Friday, July 30, 2010

Griffith Buck Roses for the Midwest

With all the hype about and garden center proliferation of the English roses produced by David Austin, I must confess that I'm still not a big fan.  I've grown 'The Dark Lady' and 'Heritage' for a number of years, and the past couple of years I've added 'Mary Rose', 'Windemere', 'Benjamin Britten', 'Golden Celebration', and most recently, 'Lady Emma Hamilton', but I'm not very excited about most of them.  Okay, if I'm stuck in a thumb-screw press, 'Heritage' is a very nice blush pink and 'Golden Celebration', a bright yellow-orange, is probably my favorite performer.  But none of them just strike me as a "Well bust my buttons!" kind of rose.

'Prairie Harvest'
Ask me however, what performs best in my climate and I'd tell you that it's the group of roses bred by the late Dr.

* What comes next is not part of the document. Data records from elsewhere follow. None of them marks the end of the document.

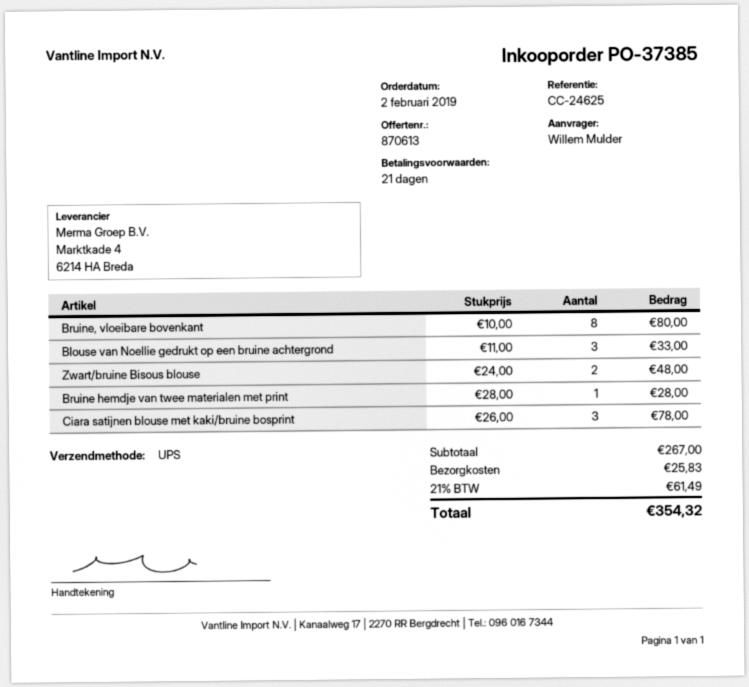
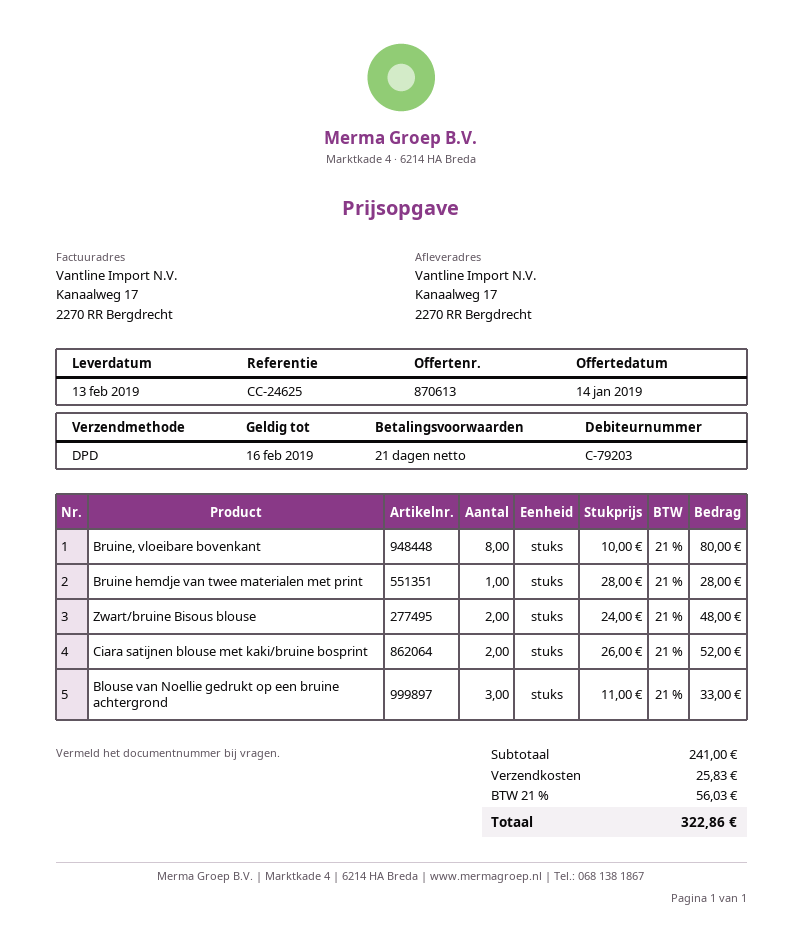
shipping method: UPS -> DPD
Ciara satijnen blouse met kaki/bruine bosprint: 3 x 26.00 = 78.00 -> 2 x 26.00 = 52.00
subtotal: 267.00 -> 241.00
tax: 21% = 61.49 -> 21% = 56.03
total: 354.32 -> 322.86

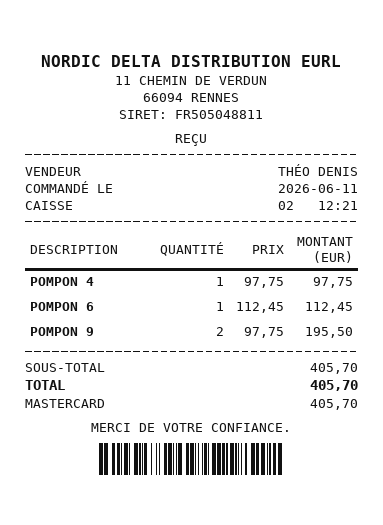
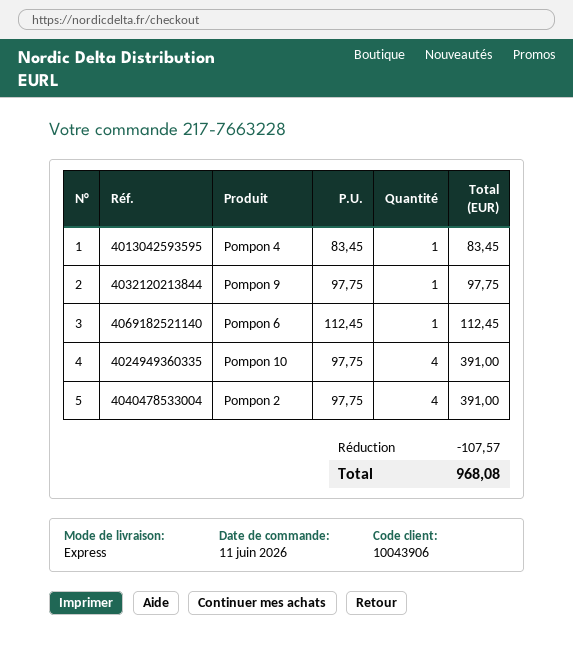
POMPON 4: 1 x 97.75 = 97.75 -> 1 x 83.45 = 83.45
POMPON 9: 2 x 97.75 = 195.50 -> 1 x 97.75 = 97.75
Pompon 10: none -> 4 x 97.75 = 391.00
Pompon 2: none -> 4 x 97.75 = 391.00
discount: none -> 107.57
total: 405.70 -> 968.08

Griffith Buck.  Professor Buck was an Iowa State University horticulturist who hybridized about 90 roses varieties, most of which were released to commerce by his wife and daughter after his death in 1991.  Dr. Buck set out to develop roses that were cane-hardy to Zone 4 and which required minimal care in the landscape.  Proof of his success in that regard came from another University program, the Texas A&M AgriLife Extension Earth-Kind® Rose Program with the naming of the Buck cultivar 'Carefree Beauty' as the 2006 Earth-Kind Rose® of the Year.  I grow a great number of the Buck cultivars, including 'Earthsong', 'Prairie Harvest', 'Prairie Star', 'Applejack', 'Country Dancer', 'Pearlie Mae', 'Polonaise', 'Hawkeye Belle', 'Griff's Red', and 'Winter Sunset' along with 'Carefree Beauty'.   All of these are great roses for my area, most of them cane-hardy and disease-resistant, but I've got to give a special shout out to 'Earthsong', a fuchsia-pink that does well both in my garden and at the KSU Rose Garden, and to 'Prairie Harvest', a light yellow Hybrid Tea that has the most perfect light-green foliage of any rose I grow.

'Freckles'
Many of the Buck roses are available from Internet sources such as Heirloom Old Garden Roses (http://www.heirloomroses.com/), but you also run across them in the most unlikely places if you know what you're looking for.  I ran across a rare Buck rose, 'Freckles', at a Hy-Vee Grocery Store two hours from home, thought that the name sounded familiar and took a $10.00 chance on it, and ended up with my favorite Buck rose of all.  'Freckles',  is now a three-year old, three foot tall rose in my garden and it has light-pink blooms speckled (as its name suggests) with darker wine spots.  As a single bloom, and as you can see on the right, a rose that comes closer to perfection than any other of the 100+ rose cultivars I grow.   

1 comment:

  1. I have tried Austin roses and Buck roses, and have had much more luck with the Austin. The only Buck rose I've had luck with Carefree Beauty. The others just haven't thrived for me like the Austin roses.